I was recently on a panel with Anne Perry talking about writing historical fiction. An audience member asked a typical question about the research we did to “get things right” in our books. Anne seemed eager to answer. My fellow panelists and I were happy to defer. It’s what you do when you’re sharing the stage with a legendary author of more than 60 historical novels.

Usually, historical fiction writers answer such questions with tales about exhaustive, meticulous research. It’s not bragging—it’s armor. We’ve all felt the stings from angry readers calling us out on the historical errors they find in a book. Even Eudora Welty was not beyond such criticism—hers came from a male literary critic who complained that she had the moon in the wrong place in one of her stories. Most of us live (and write) in fear of making such mistakes.

But in her answer that day, Anne tossed aside the idea that the historical fiction writer had a responsibility to get everything “right.” We’re storytellers, after all, not historians, she said. What difference would it make to the story if an author got the name of a street wrong or miscalculated the distance between towns? How would it damage a character’s journey or a reader’s experience if the moon was in the wrong place of a particular night sky?

Anne essentially told the aspiring historical fiction writer to “not sweat the small stuff.” After an initial moment of squirming against the unconventional answer, I sensed a collective sigh and relaxation among my fellow panelists, and the conversation turned away from “getting it right” to the power of stories and how the past can serve as a clarion mirror to our present. I was excited that we were giving such a liberating message to the hopeful writers in the room.

 

Luckily, when I was in their place and working on my first book, Bohemian Gospel, I didn’t know enough about the expectations of those sometimes-angry readers to be afraid. I blindly let my character, Mouse, guide me into her world of 13th-century Bohemia. My curiosity drove my research. Who would Mouse have been hanging out with, what would they have done, what kinds of things might they have worried about or dreamed of doing? A picture of thirteenth century life and, more particularly, of the incredible, inspiring, and rich culture of Bohemia was revealed as I asked questions and sought answers. In my naiveté, I didn’t “sweat the small stuff”—I reveled in it.

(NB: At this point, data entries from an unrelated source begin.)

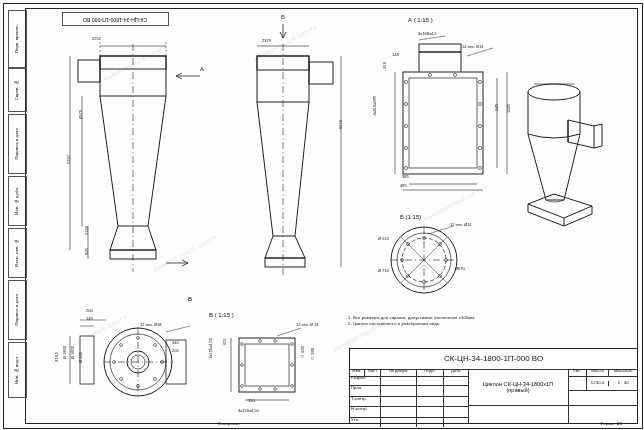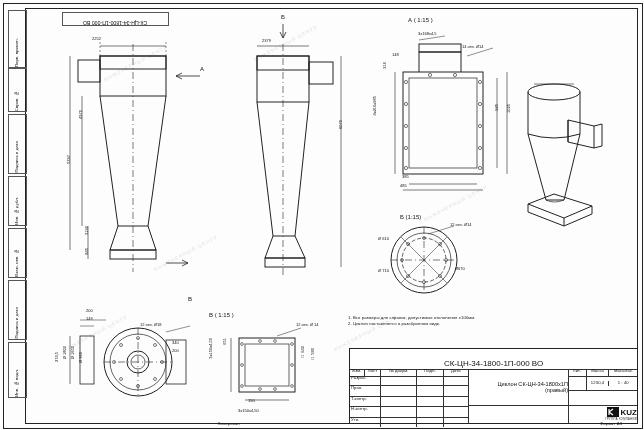--- a/index.html
+++ b/index.html
@@ -12,7 +12,7 @@
   .lbl6{font-size:5.2px;line-height:1.1;}
   .lbl7{font-size:6px;line-height:1.1;}
   .vert{writing-mode:vertical-rl;transform:rotate(180deg);}
-  .ctr{display:flex;align-items:flex-end;justify-content:center;text-align:center;}
+  .ctr{display:flex;align-items:center;justify-content:center;text-align:center;}
   .dim{font-size:4px;color:#111;}
   .wm{position:absolute;font-size:5px;color:#e2e2e2;transform:rotate(-28deg);letter-spacing:1px;pointer-events:none;}
   svg{display:block;}

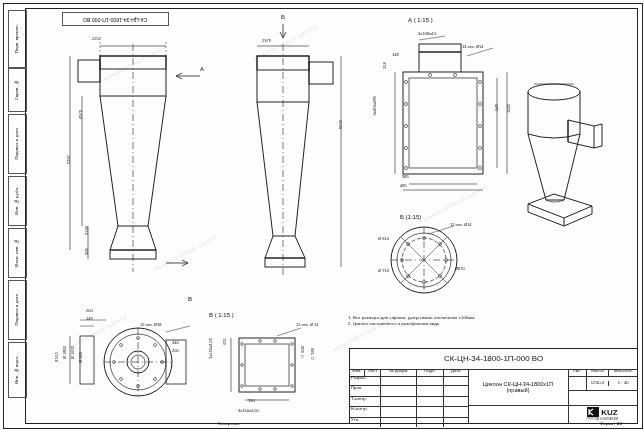--- a/index.html
+++ b/index.html
@@ -365,16 +365,6 @@
       </div>
     </div>
 
-    <div class="abs ctr" style="left:218px;top:56px;width:69px;height:18px;flex-direction:column;gap:1px;">
-      <div style="display:flex;align-items:center;gap:2px;">
-        <svg width="12" height="10" viewBox="0 0 12 10">
-          <rect x="0" y="0" width="12" height="10" fill="#111"></rect>
-          <path d="M2 2 L2 8 M2 5 L6 2 M2 5 L6 8" stroke="#fff" stroke-width="1.2" fill="none"></path>
-        </svg>
-        <span style="font-size:8px;font-weight:bold;">KUZ</span>
-      </div>
-      <span style="font-size:2.6px;letter-spacing:0.4px;">ГРУППА КОМПАНИЙ</span>
-    </div>
 
     <div class="abs" style="left:118px;top:56px;width:100px;height:18px;border-right:1px solid #333;"></div>
   </div>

When I needed a song for a scene at a feast, I could have kept it generic or made something up, but what kinds of songs were actually performed in the late 1200s, I wondered. Could I find them? And what kinds of trees would have grown in the Bohemian woods back then? What would they have smelled like as Mouse wandered through them, I wondered.

And there’s the key—wondered. I wasn’t writing from a fear of getting it wrong. I was writing from a place of wonder.

The fear came later. On my first panel, just a few months before my book would be born into the world and with only a last pass left before it was completely out of my control, I heard a different set of panelists answer a similar question about “getting it right” in historical fiction. Their answers were filled with the horror stories of when they got it “wrong” and how they ever after toiled through the tedium to be sure everything was “right.” It reminded me a little of when I was in the last months of pregnancy with my first child and older women would stop me in the halls at school or at the grocery store and tell me some awful tale about deliveries gone wrong.

And that’s why Anne Perry’s unconventional and brave answer was so refreshing. She wasn’t abdicating a responsibility to historical accuracy. She was freeing the writer from the fear of getting something wrong.

Stephen King tells us that the source of most bad writing is fear, and he’s right. Historical fiction writers who research and write from a fear of getting something wrong often drown the story with facts and details. Characters end up wooden, pinned down by too much precision and minutiae. As Anne suggested, we are storytellers, not historians. Our first allegiance is to our characters and the story they need for us to tell. The world in which we play is first and foremost one of imagination and possibility, not hard and unmovable fact.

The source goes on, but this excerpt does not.